Occasionally the style tips over into Pooterish bardolatory: "Listen to this play and marvel at the myriad human foibles he exposes - and think perhaps: in how many of them do we recognise our own?" Two tapes are Old Vic productions of Othello (1971) and Hamlet (1979). They contrast sharply with the remaining eight plays, recorded by the Marlowe Society of the University of Cambridge between 1959 and 1963.
These near-40-year-old Marlowes have now-famous actors in minor roles. Derek Jacobi is Ross; Ian Holm plays Verges and Eros; Corin Redgrave, Paris. Ian McKellen is Mardian, Lysander, and The Winter's Tale's Young Shepherd and First Gentleman. Trevor Nunn, current director of the Royal National Theatre, turns up as Starveling. As the Marlowe series progressed a few big names were drafted in: John Gielgud as Benedick, Peggy Ashcroft as Beatrice and Kate (Shrew).
The problems of audiotape performances are evident on the Marlowe tapes. The need to deliver a full script on two cassettes increases speed at the expense of dramatic effect, in which pausing is so important. In the statue scene in Winter's Tale, Leontes "O she's warm!", goes for little, as does Charmian's dying "Ah, soldier!" in Cleopatra's death scene.
The difference in performance styles pre- and post-1960s is remarkable. The 1979 Old Vic Hamlet (with Derek Jacobi) is vibrant and passionate. In contrast, the once-acclaimed Marlowe recordings, while crisply intelligible, are obviously studio performances. Concern for a certain kind of diction governs delivery. Famous actors and undergraduates alike speak with the voice beautiful. Old-style received pronunciation is dominant:
"mad" becomes "med", "fear", "feaah". Every word is chiselled out. The effect is public and declamatory, rather than personal and deeply felt.

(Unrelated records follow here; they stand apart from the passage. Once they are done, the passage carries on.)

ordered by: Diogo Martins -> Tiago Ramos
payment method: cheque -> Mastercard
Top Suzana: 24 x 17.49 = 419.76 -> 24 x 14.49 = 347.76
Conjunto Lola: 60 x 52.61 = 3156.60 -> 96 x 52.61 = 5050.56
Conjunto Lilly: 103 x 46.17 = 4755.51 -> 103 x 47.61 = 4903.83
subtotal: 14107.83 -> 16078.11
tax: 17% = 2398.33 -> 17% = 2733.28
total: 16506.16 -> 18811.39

Little sense of intimacy comes through. Emotional expression is often unconvincing. In Macbeth, characters seem to talk at, rather than with, each other. Juliet's "How if when I am laid into the tomb" exemplifies the style: exterior and enunciated rather than interior and experienced; more like a recitation than a young woman struggling desperately to keep fear at bay.
How might the tapes be used in schools? For older students, particularly those undertaking Theatre Studies, contrasting the passion and intensity of the Old Vic Hamlet with the measured precision of the Marlowes will reveal much about how Shakespeare speaking has changed.

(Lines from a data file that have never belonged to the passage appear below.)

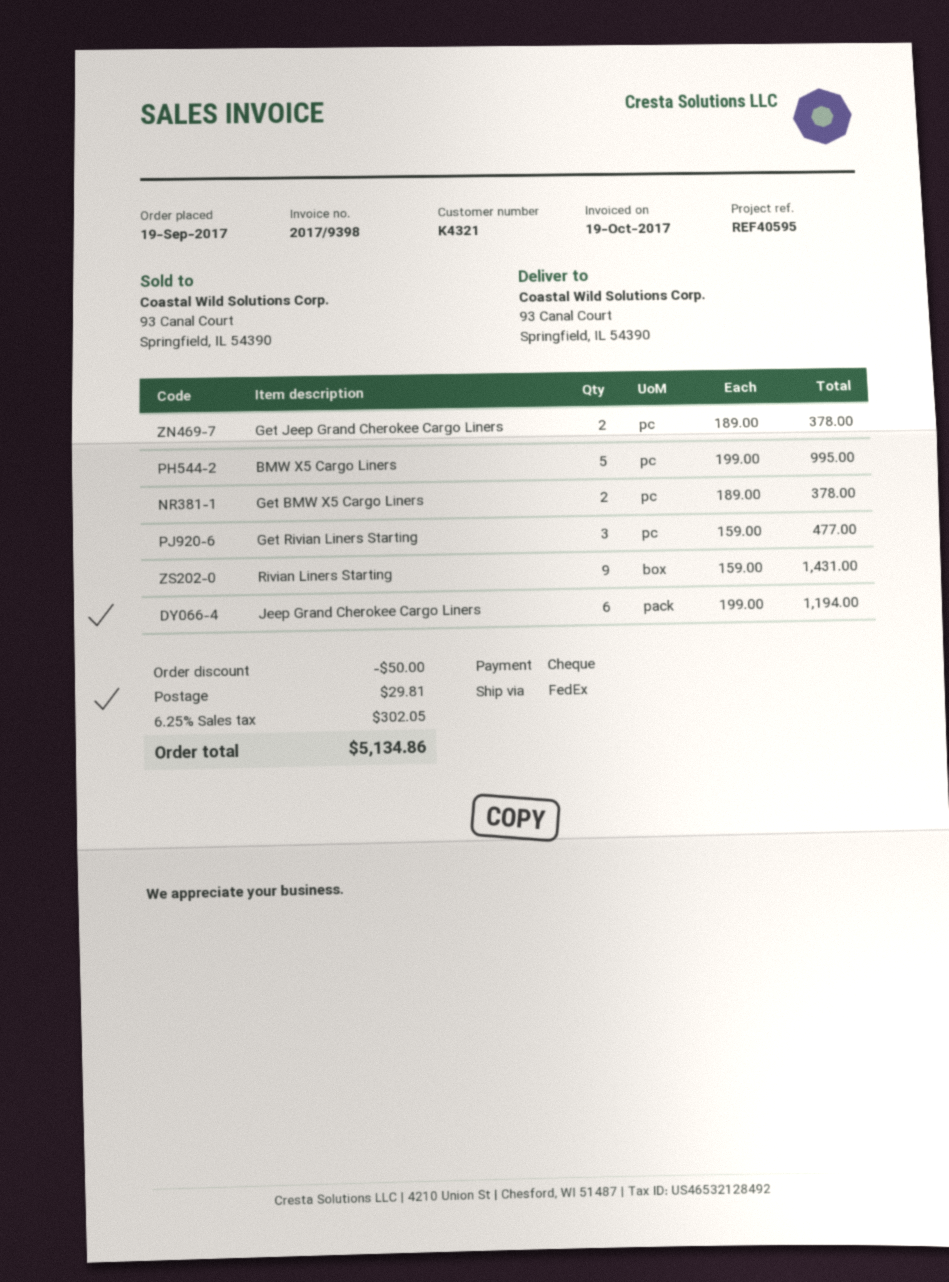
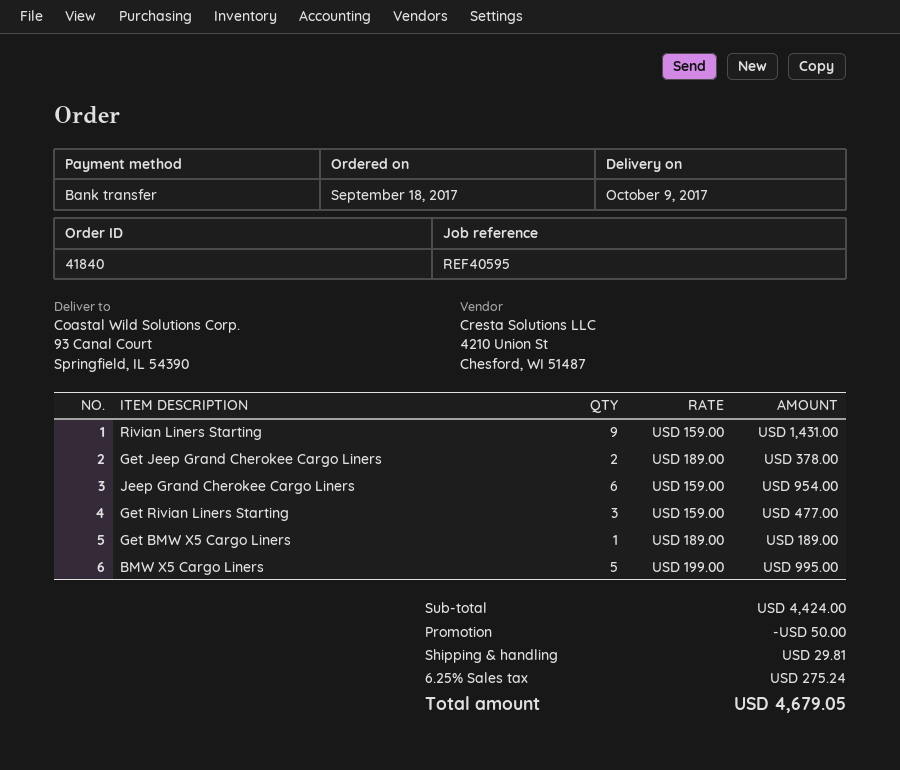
order date: 2017-09-19 -> 2017-09-18
payment method: cheque -> bank transfer
Get BMW X5 Cargo Liners: 2 x 189.00 = 378.00 -> 1 x 189.00 = 189.00
Jeep Grand Cherokee Cargo Liners: 6 x 199.00 = 1194.00 -> 6 x 159.00 = 954.00
tax: 6.25% = 302.05 -> 6.25% = 275.24
total: 5134.86 -> 4679.05

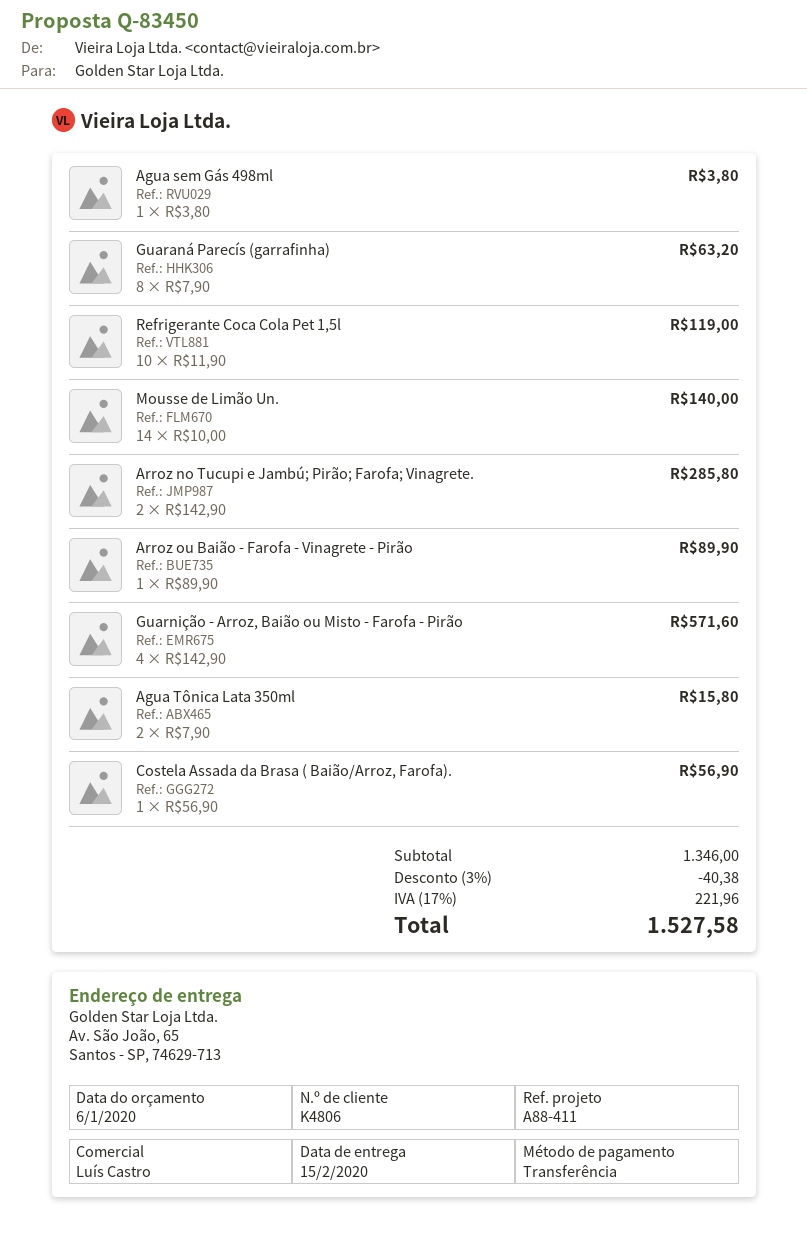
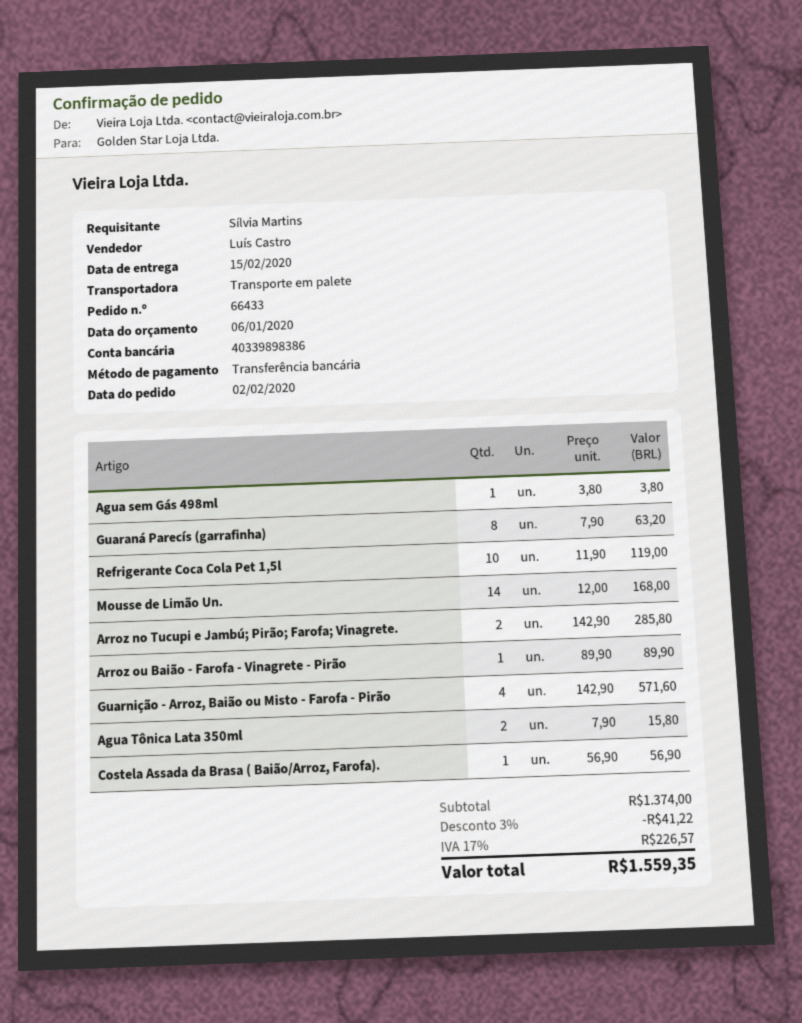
Mousse de Limão Un.: 14 x 10.00 = 140.00 -> 14 x 12.00 = 168.00
subtotal: 1346.00 -> 1374.00
discount: 3% = 40.38 -> 3% = 41.22
tax: 17% = 221.96 -> 17% = 226.57
total: 1527.58 -> 1559.35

A few minutes, juxtaposing the 1979 tape (or any video version) with a 1960s Marlowe, shows how what was once considered timeless Shakespeare is now evident as the fashionable way of speaking of the period.
As in all matters Shakespearian, teachers must consider how they should share their own evaluations of performance. For teachers, the Marlowes may evoke the same responses as watching old movies, but students should be encouraged to form their own judgments.
But check the packaging. My cassette labelled as the first half of Two Gentlemen of Verona contained Sonnets 1-78 (admirably spoken by Richard Pasco, 1984). The Sonnets cassette was also misleading, and Much Ado About Nothing turned up on sides 1 and 2 of A Midsummer Night's Dream.